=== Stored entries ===
◇ ◇ ◇ ◇ ◇ ◇ ◇

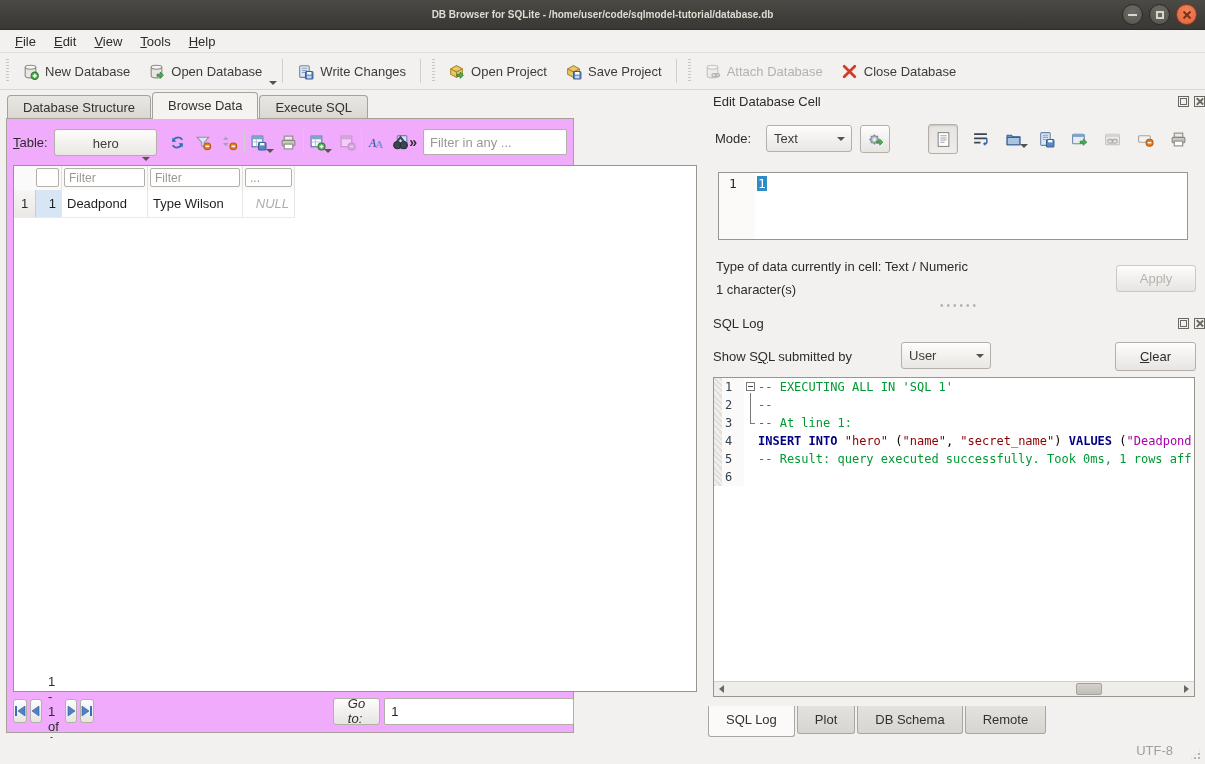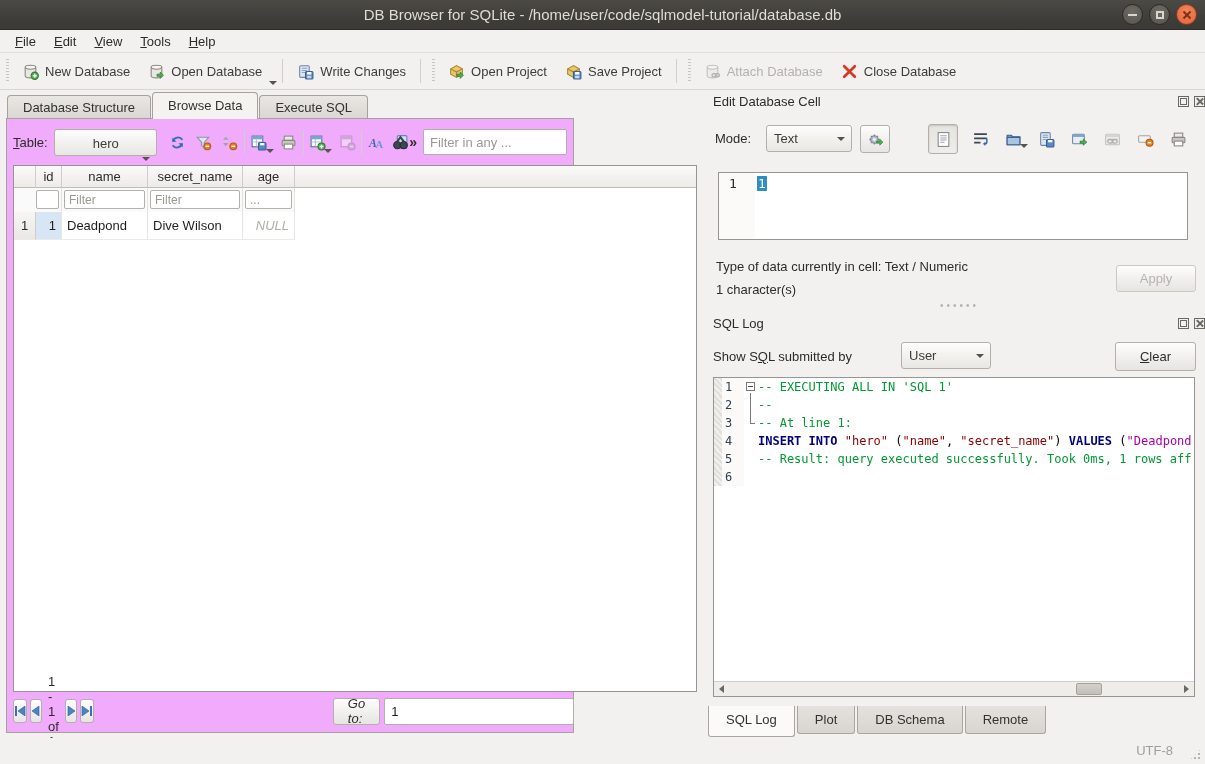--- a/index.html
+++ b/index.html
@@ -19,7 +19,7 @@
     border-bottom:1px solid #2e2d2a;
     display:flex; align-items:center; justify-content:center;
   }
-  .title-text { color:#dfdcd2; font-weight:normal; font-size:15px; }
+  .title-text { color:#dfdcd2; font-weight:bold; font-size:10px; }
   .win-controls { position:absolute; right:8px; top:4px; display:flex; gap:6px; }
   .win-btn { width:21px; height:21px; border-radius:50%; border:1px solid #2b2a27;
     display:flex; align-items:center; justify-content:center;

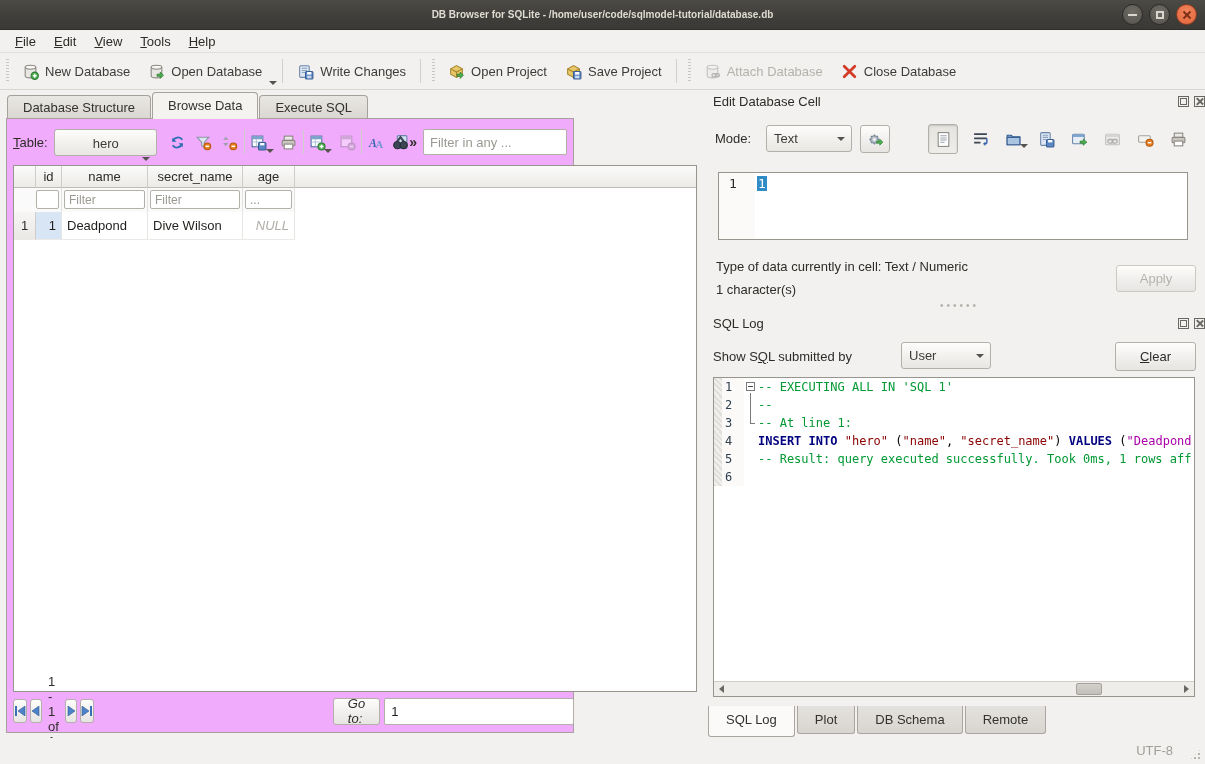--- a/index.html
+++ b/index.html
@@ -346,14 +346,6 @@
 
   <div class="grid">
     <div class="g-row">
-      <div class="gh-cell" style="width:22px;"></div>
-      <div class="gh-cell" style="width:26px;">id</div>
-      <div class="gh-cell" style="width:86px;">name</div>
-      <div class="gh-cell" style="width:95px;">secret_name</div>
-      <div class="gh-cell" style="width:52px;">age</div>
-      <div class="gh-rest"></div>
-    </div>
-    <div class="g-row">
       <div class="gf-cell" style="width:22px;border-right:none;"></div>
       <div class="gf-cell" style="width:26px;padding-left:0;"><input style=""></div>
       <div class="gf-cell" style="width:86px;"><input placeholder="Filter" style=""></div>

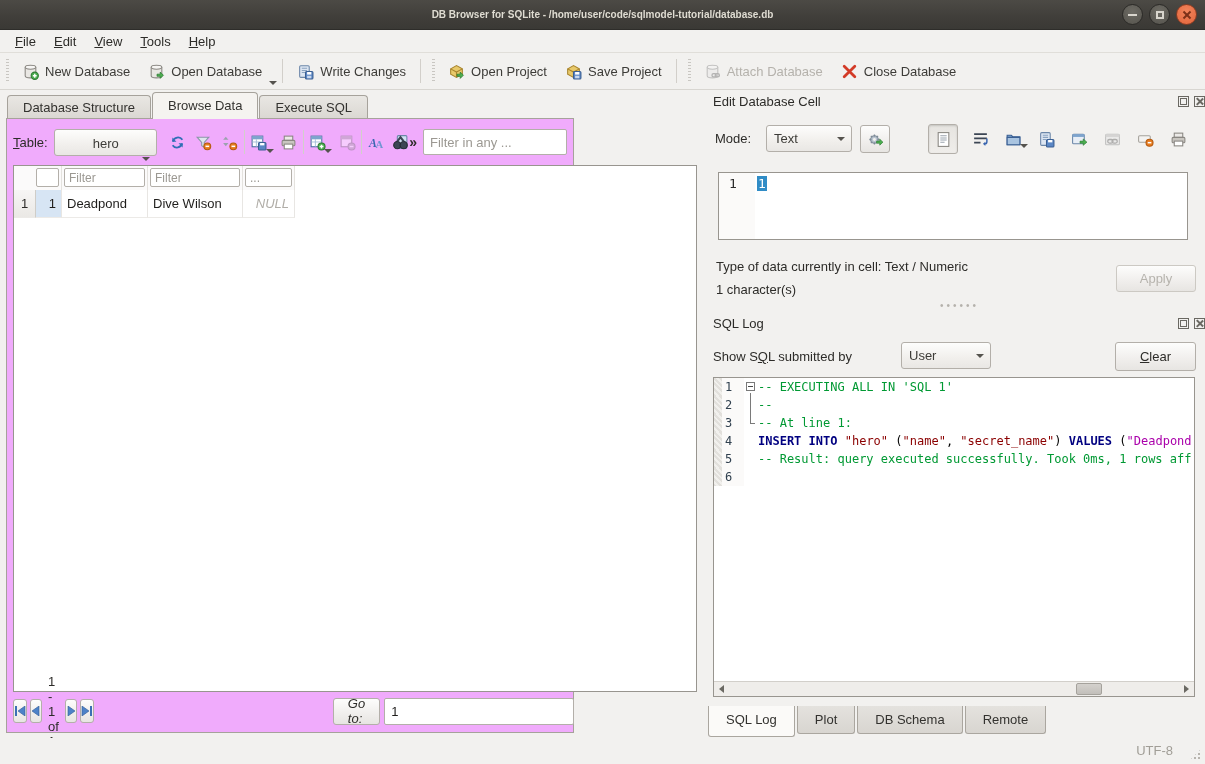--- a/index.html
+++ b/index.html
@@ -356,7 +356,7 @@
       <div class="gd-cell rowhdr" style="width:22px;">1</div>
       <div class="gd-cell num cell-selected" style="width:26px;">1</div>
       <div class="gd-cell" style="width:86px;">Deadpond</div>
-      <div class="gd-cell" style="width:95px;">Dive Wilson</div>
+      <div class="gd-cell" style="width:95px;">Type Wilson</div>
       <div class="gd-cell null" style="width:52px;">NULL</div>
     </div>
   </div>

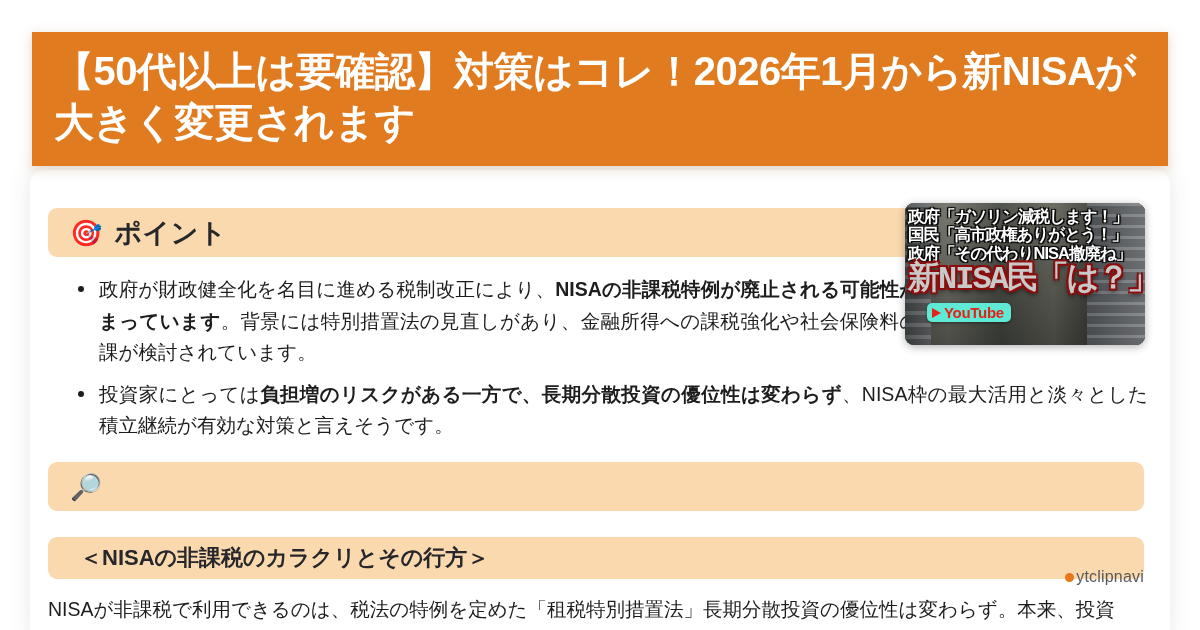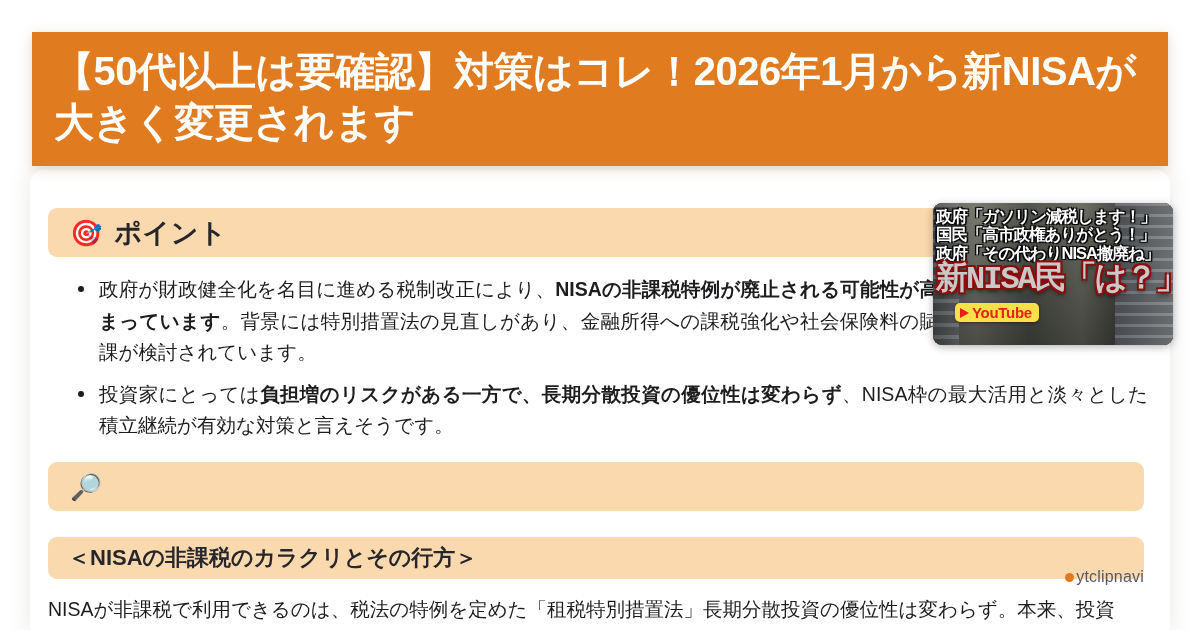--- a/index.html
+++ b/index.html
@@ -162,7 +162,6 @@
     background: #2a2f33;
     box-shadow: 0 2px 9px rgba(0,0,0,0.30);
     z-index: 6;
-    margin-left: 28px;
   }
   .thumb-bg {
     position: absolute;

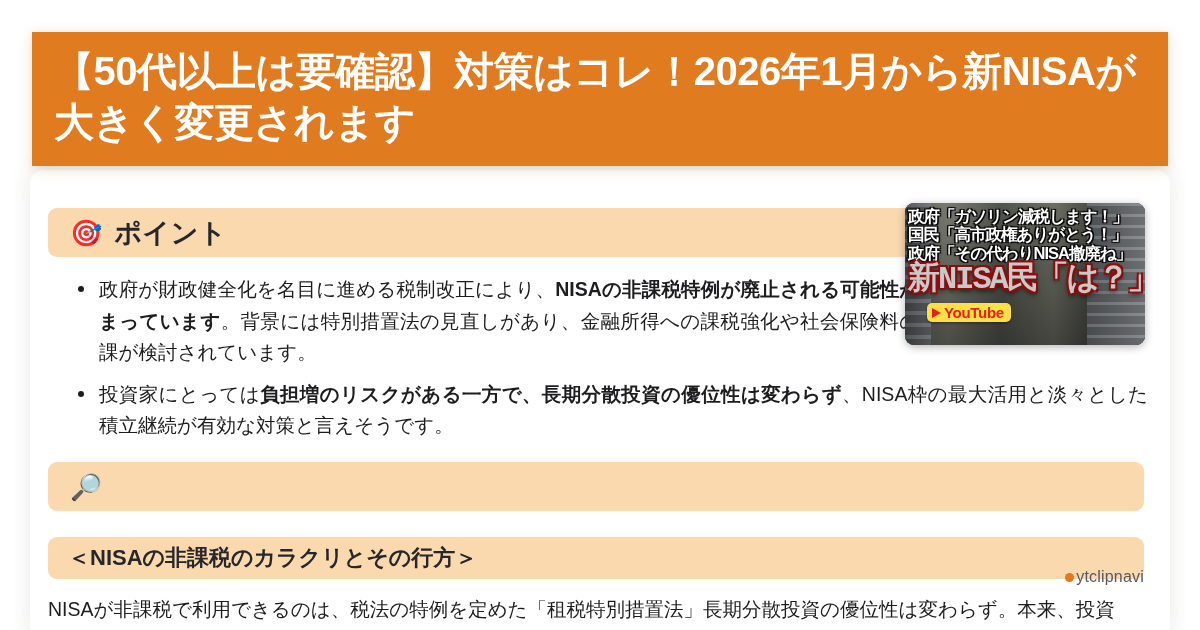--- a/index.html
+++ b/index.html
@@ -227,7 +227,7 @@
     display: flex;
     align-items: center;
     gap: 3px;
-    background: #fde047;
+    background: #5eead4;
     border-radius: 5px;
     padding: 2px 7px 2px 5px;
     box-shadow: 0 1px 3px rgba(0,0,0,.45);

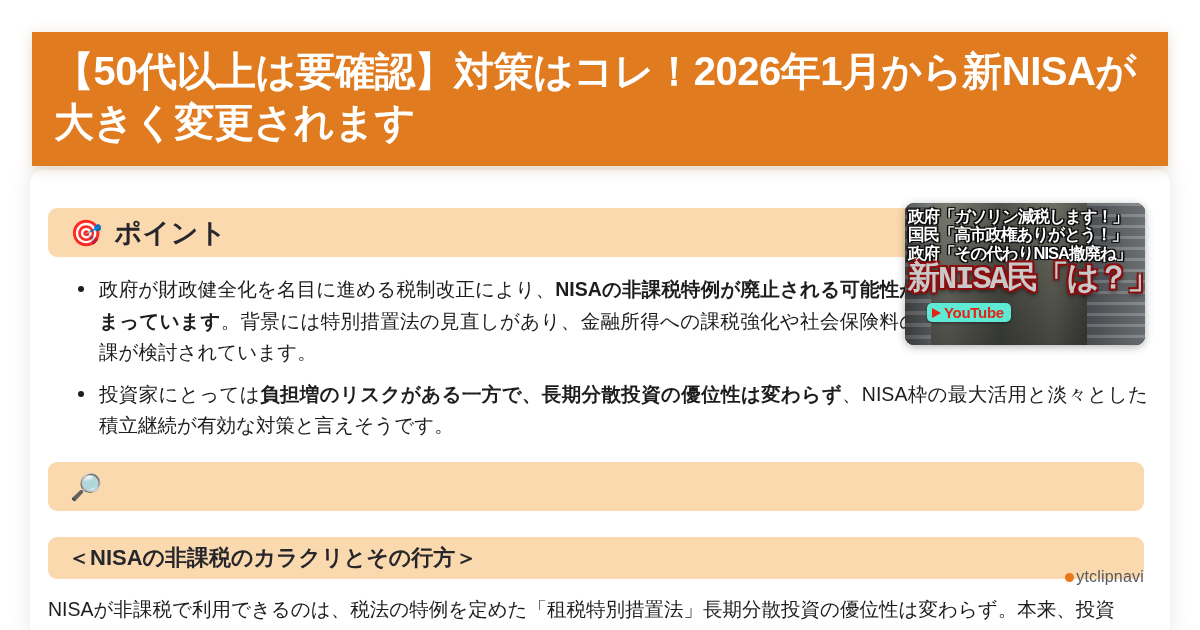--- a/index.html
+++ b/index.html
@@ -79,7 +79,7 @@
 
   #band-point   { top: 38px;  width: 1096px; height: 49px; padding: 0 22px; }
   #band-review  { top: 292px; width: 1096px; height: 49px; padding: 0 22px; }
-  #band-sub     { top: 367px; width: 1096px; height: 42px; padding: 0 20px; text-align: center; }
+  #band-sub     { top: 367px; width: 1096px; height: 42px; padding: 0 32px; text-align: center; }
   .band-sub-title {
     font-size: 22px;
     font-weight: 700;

◇ ◇ ◇ ◇ ◇ ◇ ◇

=== WHAT IS BEING ASKED ===
Search the records above for the string "band". Copy every line that contains it.

=== TASK RESULT ===
   #band-point   { top: 38px;  width: 1096px; height: 49px; padding: 0 22px; }
   #band-review  { top: 292px; width: 1096px; height: 49px; padding: 0 22px; }
-  #band-sub     { top: 367px; width: 1096px; height: 42px; padding: 0 20px; text-align: center; }
+  #band-sub     { top: 367px; width: 1096px; height: 42px; padding: 0 32px; text-align: center; }
   .band-sub-title {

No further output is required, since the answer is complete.